%%

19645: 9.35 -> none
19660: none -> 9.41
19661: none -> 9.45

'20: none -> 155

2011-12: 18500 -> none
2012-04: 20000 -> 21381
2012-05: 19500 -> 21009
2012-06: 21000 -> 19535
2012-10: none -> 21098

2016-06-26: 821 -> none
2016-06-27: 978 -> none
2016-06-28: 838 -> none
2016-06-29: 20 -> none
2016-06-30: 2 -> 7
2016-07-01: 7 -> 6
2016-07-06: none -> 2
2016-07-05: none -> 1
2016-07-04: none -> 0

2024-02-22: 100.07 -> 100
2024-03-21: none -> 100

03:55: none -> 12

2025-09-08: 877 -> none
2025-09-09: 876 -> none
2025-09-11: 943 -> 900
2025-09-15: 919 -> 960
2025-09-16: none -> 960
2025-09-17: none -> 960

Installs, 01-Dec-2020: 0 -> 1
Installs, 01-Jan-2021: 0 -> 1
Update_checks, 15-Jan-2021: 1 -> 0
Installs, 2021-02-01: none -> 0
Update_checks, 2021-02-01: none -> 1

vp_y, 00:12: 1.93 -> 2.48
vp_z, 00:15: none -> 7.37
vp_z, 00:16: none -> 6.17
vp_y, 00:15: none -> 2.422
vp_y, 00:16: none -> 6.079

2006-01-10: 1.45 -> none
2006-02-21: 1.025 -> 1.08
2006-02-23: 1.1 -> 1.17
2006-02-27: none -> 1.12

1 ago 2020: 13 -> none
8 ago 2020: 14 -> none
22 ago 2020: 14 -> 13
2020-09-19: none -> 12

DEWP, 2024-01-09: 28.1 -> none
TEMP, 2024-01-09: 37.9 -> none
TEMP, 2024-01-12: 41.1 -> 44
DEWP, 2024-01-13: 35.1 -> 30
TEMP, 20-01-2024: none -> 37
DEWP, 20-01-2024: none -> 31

%%

Emit verbatim the lines running from the one with "2012-05: 19500 -> 21009" through the last line of the data, both endpoints inclusive.

(Response area):
2012-05: 19500 -> 21009
2012-06: 21000 -> 19535
2012-10: none -> 21098

2016-06-26: 821 -> none
2016-06-27: 978 -> none
2016-06-28: 838 -> none
2016-06-29: 20 -> none
2016-06-30: 2 -> 7
2016-07-01: 7 -> 6
2016-07-06: none -> 2
2016-07-05: none -> 1
2016-07-04: none -> 0

2024-02-22: 100.07 -> 100
2024-03-21: none -> 100

03:55: none -> 12

2025-09-08: 877 -> none
2025-09-09: 876 -> none
2025-09-11: 943 -> 900
2025-09-15: 919 -> 960
2025-09-16: none -> 960
2025-09-17: none -> 960

Installs, 01-Dec-2020: 0 -> 1
Installs, 01-Jan-2021: 0 -> 1
Update_checks, 15-Jan-2021: 1 -> 0
Installs, 2021-02-01: none -> 0
Update_checks, 2021-02-01: none -> 1

vp_y, 00:12: 1.93 -> 2.48
vp_z, 00:15: none -> 7.37
vp_z, 00:16: none -> 6.17
vp_y, 00:15: none -> 2.422
vp_y, 00:16: none -> 6.079

2006-01-10: 1.45 -> none
2006-02-21: 1.025 -> 1.08
2006-02-23: 1.1 -> 1.17
2006-02-27: none -> 1.12

1 ago 2020: 13 -> none
8 ago 2020: 14 -> none
22 ago 2020: 14 -> 13
2020-09-19: none -> 12

DEWP, 2024-01-09: 28.1 -> none
TEMP, 2024-01-09: 37.9 -> none
TEMP, 2024-01-12: 41.1 -> 44
DEWP, 2024-01-13: 35.1 -> 30
TEMP, 20-01-2024: none -> 37
DEWP, 20-01-2024: none -> 31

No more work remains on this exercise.